I am, first and foremost, a maker. I never questioned going to art school. I use concepts I learned in design and apply them to agriculture all the time and vice-versa. I sculpt to attract attention to the beauty that comes when we are connected to our world.
Did you grow up on a farm or in an agricultural setting?
I didn’t grow up on a farm, but my summers were spent on a farmstead visiting family in Kentucky. Farming has always been a part of my life, distant but always in the back of my mind. Only in the past five years have I been able to bring it closer. Agriculture is an essential part of life — I choose to keep it close and use its lessons for inspiration in my sculpture.
Do you have a typical day? What does that look like?

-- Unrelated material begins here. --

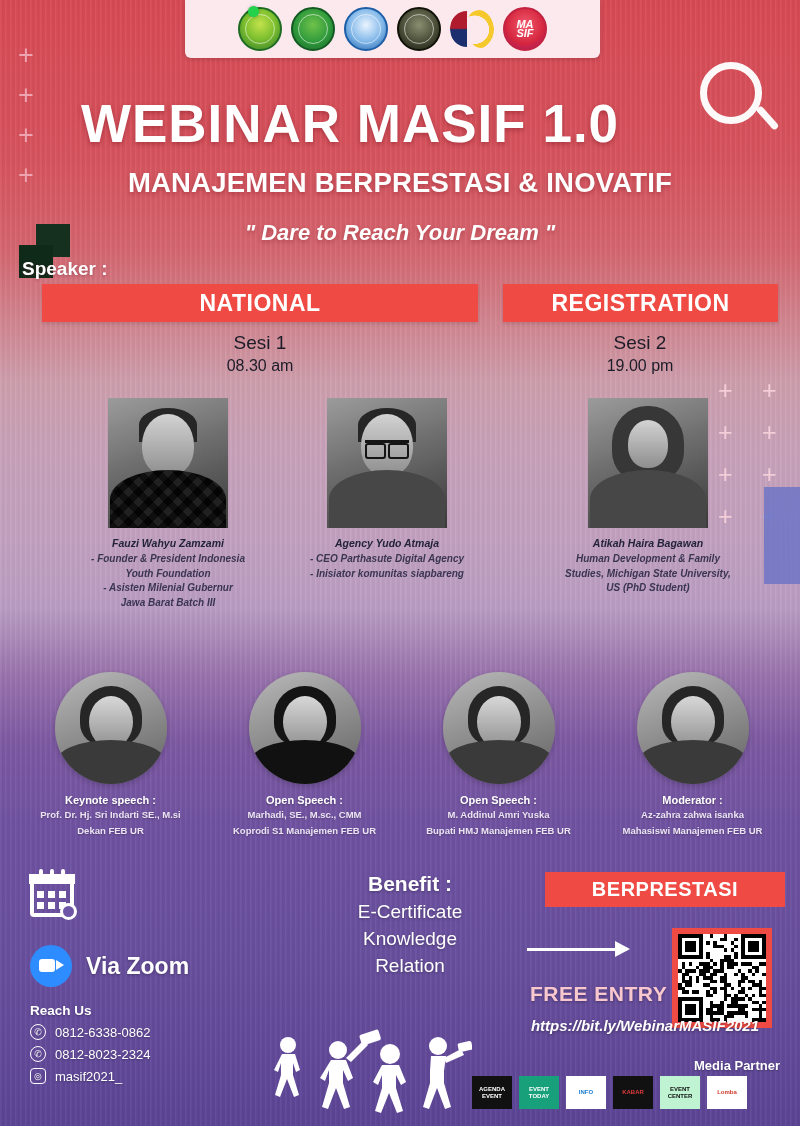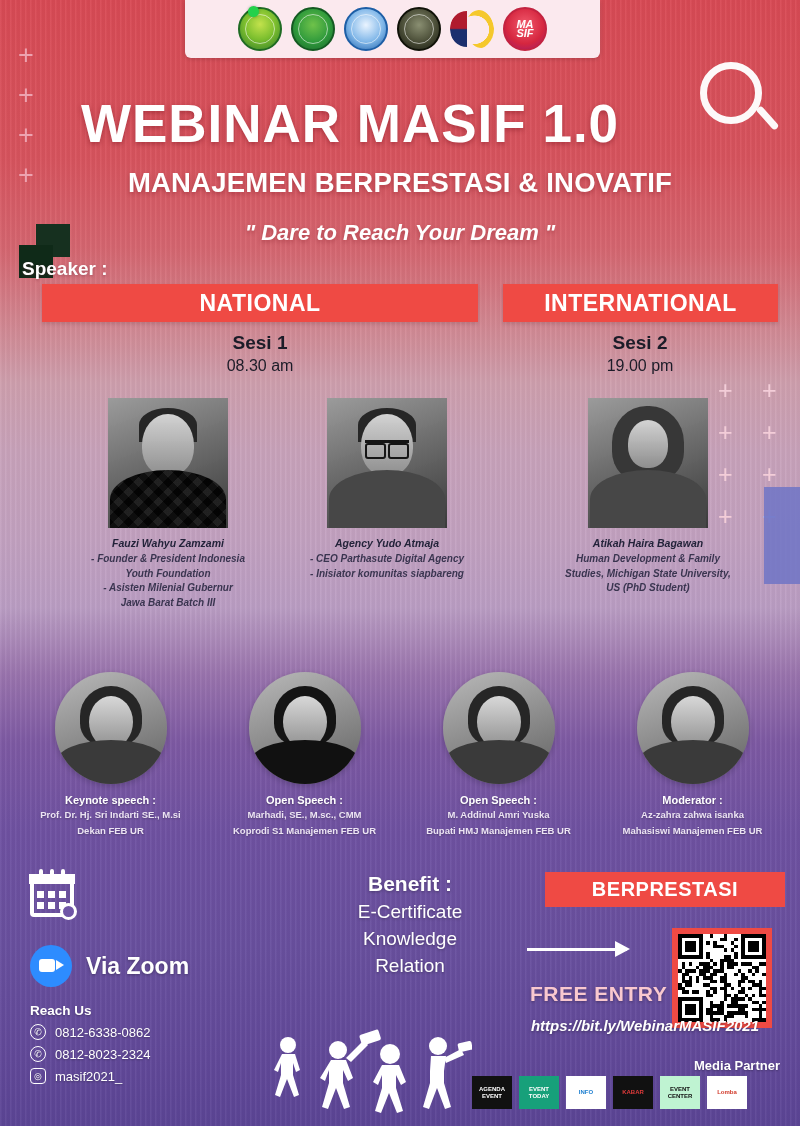"INTERNATIONAL" div.banner { text: INTERNATIONAL -> REGISTRATION }
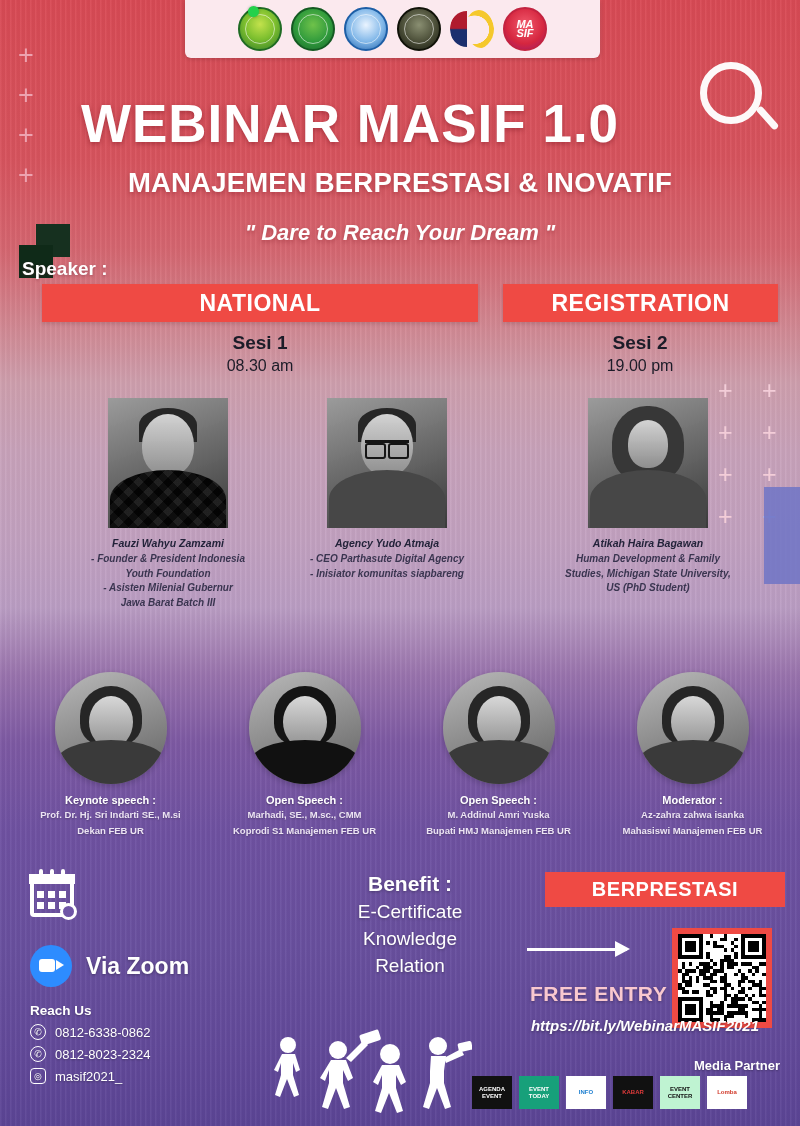"Sesi 1" .sesi .s-name { font-weight: 700 -> 400 }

I would love to say I wake up with the sun, milk cows, and then [head] into the studio to make sculpture. How romantic … but it ain’t that easy. The farming I do is done in a community setting — like the way I make sculpture. Our small mountain town in Vermont runs largely on support of one another. One day, I run the dairy. The next, I’m in the glassblowing studio working on commissions. Other days, I work on my homestead or in the woodshop. My schedule can be chaotic, but I find balance through variety.
How has your sculpture practice evolved since you left CCAD? How do you find the time and space to practice?
To me, sculpture is about an object’s relation to space, and my practice is about placing myself in spaces that allow room for growth. I look at the details in growth processes and embellish subtleties that mostly go unnoticed. Scale is a tool I often use to exaggerate my forms—for example, enlarging a bird’s nest into the size of a gazebo or a seedpod to the size of a football.
My work really evolved when I started to work more collaboratively. When working with glass I usually work in teams, and it’s like dancing with a partner. Most of the wood I use is harvested locally, and I work with a local mill for boards when making furniture.
I love the directness of both glass and wood; I only need a few tools to manipulate each material. I work in a similar way when planting seeds or weeding. I try to work with wood and glass like a fluid conversation: The tone may change, and I have to be ready to react.